───── Data to process

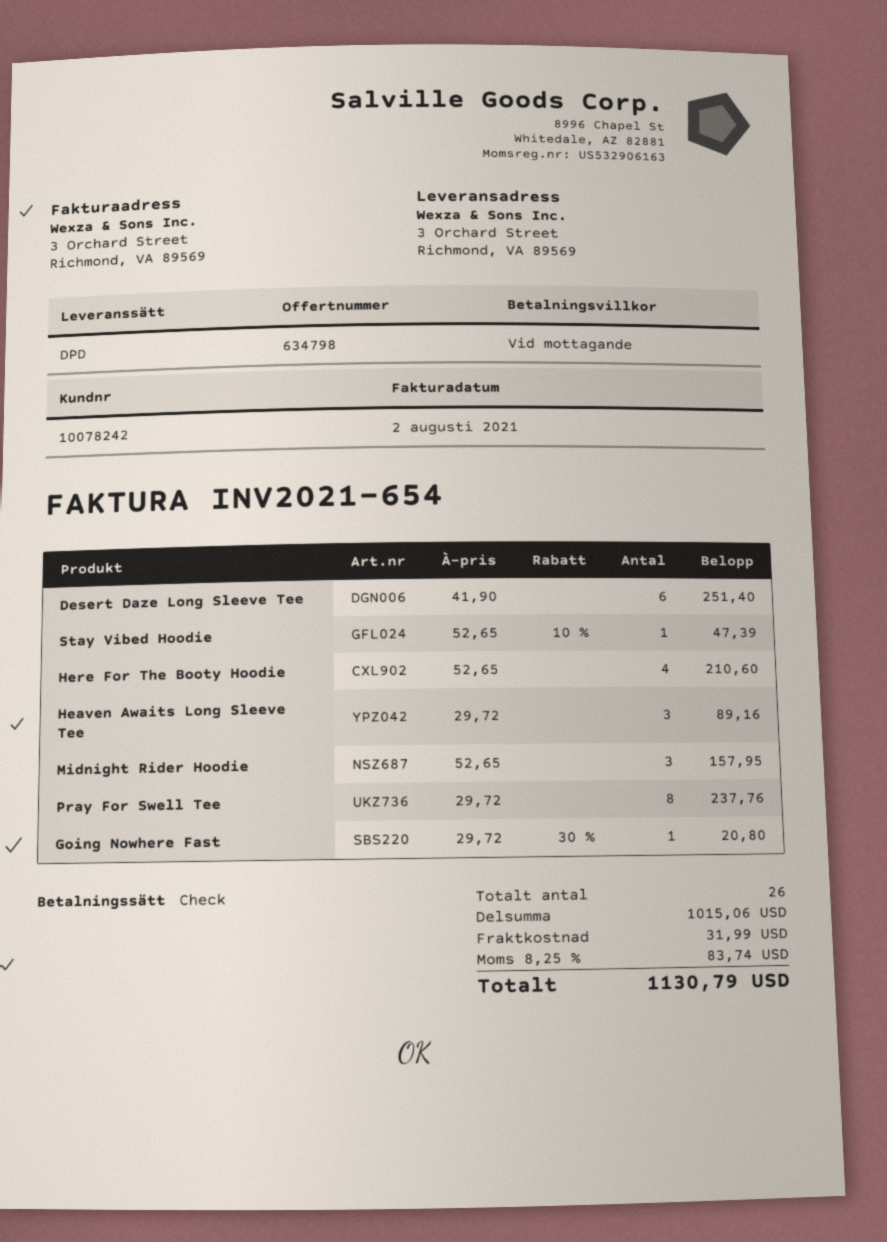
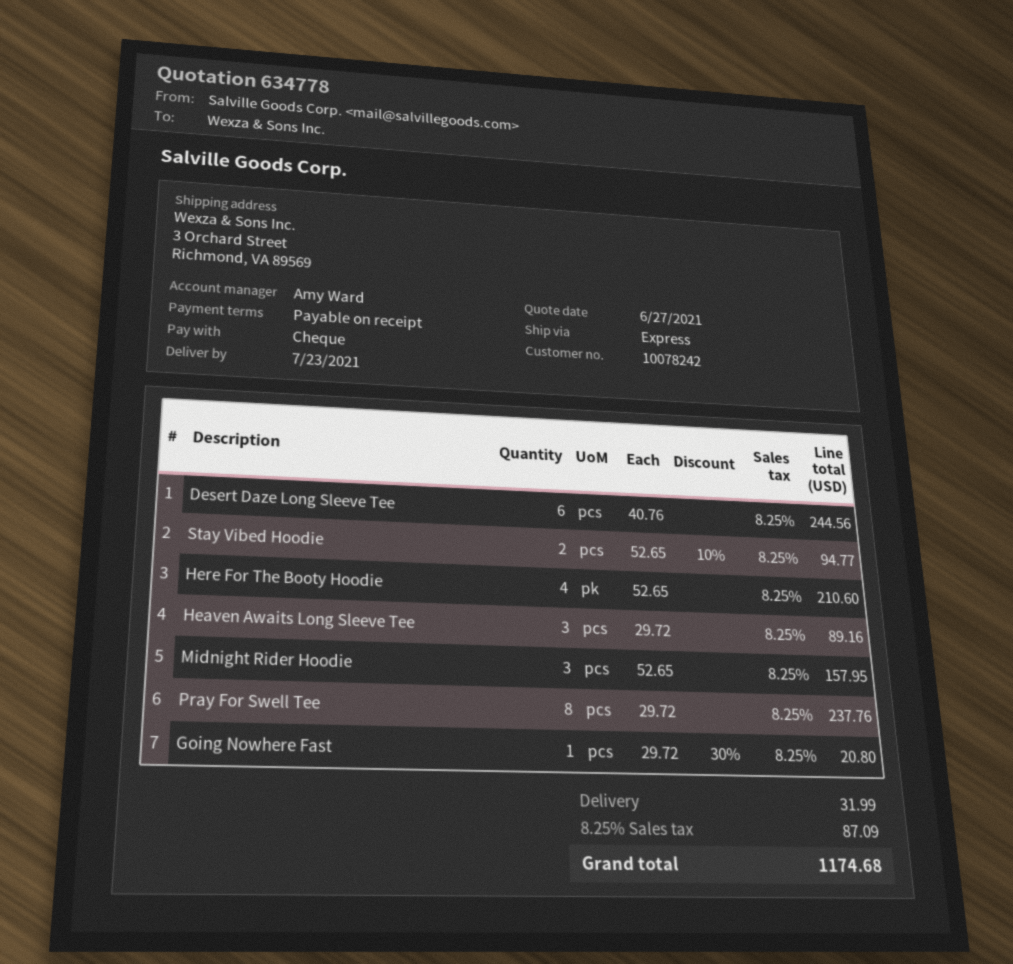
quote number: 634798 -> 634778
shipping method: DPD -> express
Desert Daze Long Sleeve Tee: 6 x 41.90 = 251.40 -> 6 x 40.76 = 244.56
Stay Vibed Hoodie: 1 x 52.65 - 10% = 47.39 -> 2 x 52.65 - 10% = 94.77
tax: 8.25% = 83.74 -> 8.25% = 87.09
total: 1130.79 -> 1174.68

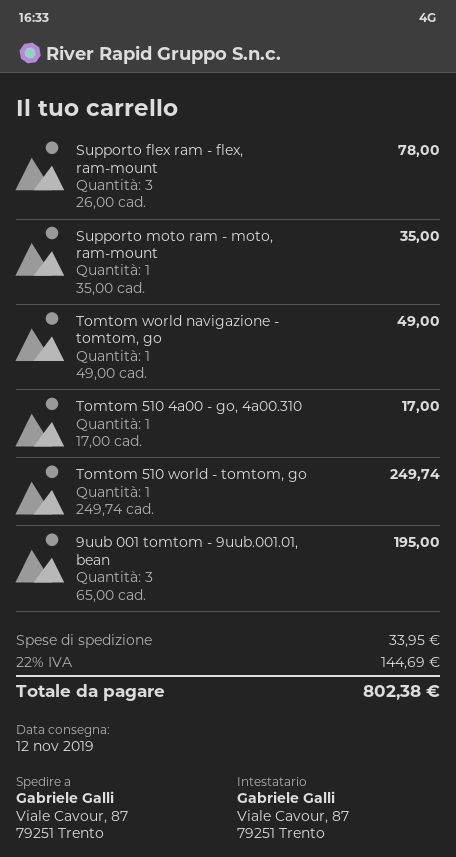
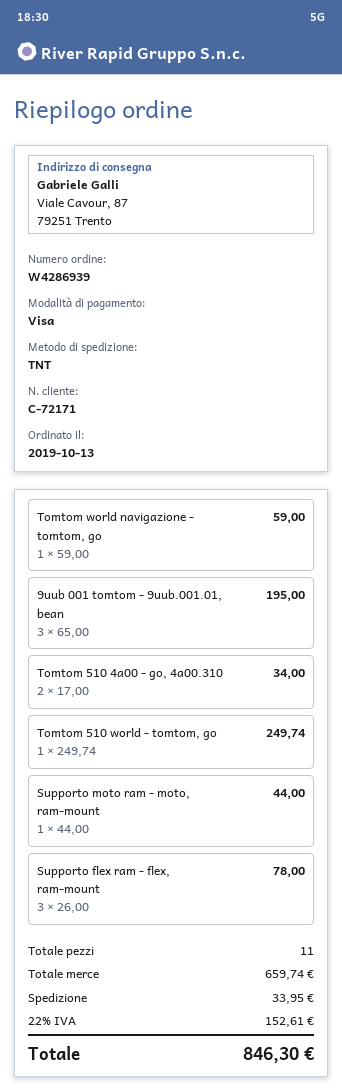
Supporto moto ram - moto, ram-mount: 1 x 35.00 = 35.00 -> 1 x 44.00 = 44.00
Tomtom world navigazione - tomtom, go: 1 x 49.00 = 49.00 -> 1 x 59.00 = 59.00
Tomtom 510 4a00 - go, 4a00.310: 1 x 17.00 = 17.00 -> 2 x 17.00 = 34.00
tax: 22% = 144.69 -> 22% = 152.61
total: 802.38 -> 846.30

──────────

**The task**:
The pictures should be dropped, and every line above should be set down again exactly.

**Exercise solution**:
quote number: 634798 -> 634778
shipping method: DPD -> express
Desert Daze Long Sleeve Tee: 6 x 41.90 = 251.40 -> 6 x 40.76 = 244.56
Stay Vibed Hoodie: 1 x 52.65 - 10% = 47.39 -> 2 x 52.65 - 10% = 94.77
tax: 8.25% = 83.74 -> 8.25% = 87.09
total: 1130.79 -> 1174.68

Supporto moto ram - moto, ram-mount: 1 x 35.00 = 35.00 -> 1 x 44.00 = 44.00
Tomtom world navigazione - tomtom, go: 1 x 49.00 = 49.00 -> 1 x 59.00 = 59.00
Tomtom 510 4a00 - go, 4a00.310: 1 x 17.00 = 17.00 -> 2 x 17.00 = 34.00
tax: 22% = 144.69 -> 22% = 152.61
total: 802.38 -> 846.30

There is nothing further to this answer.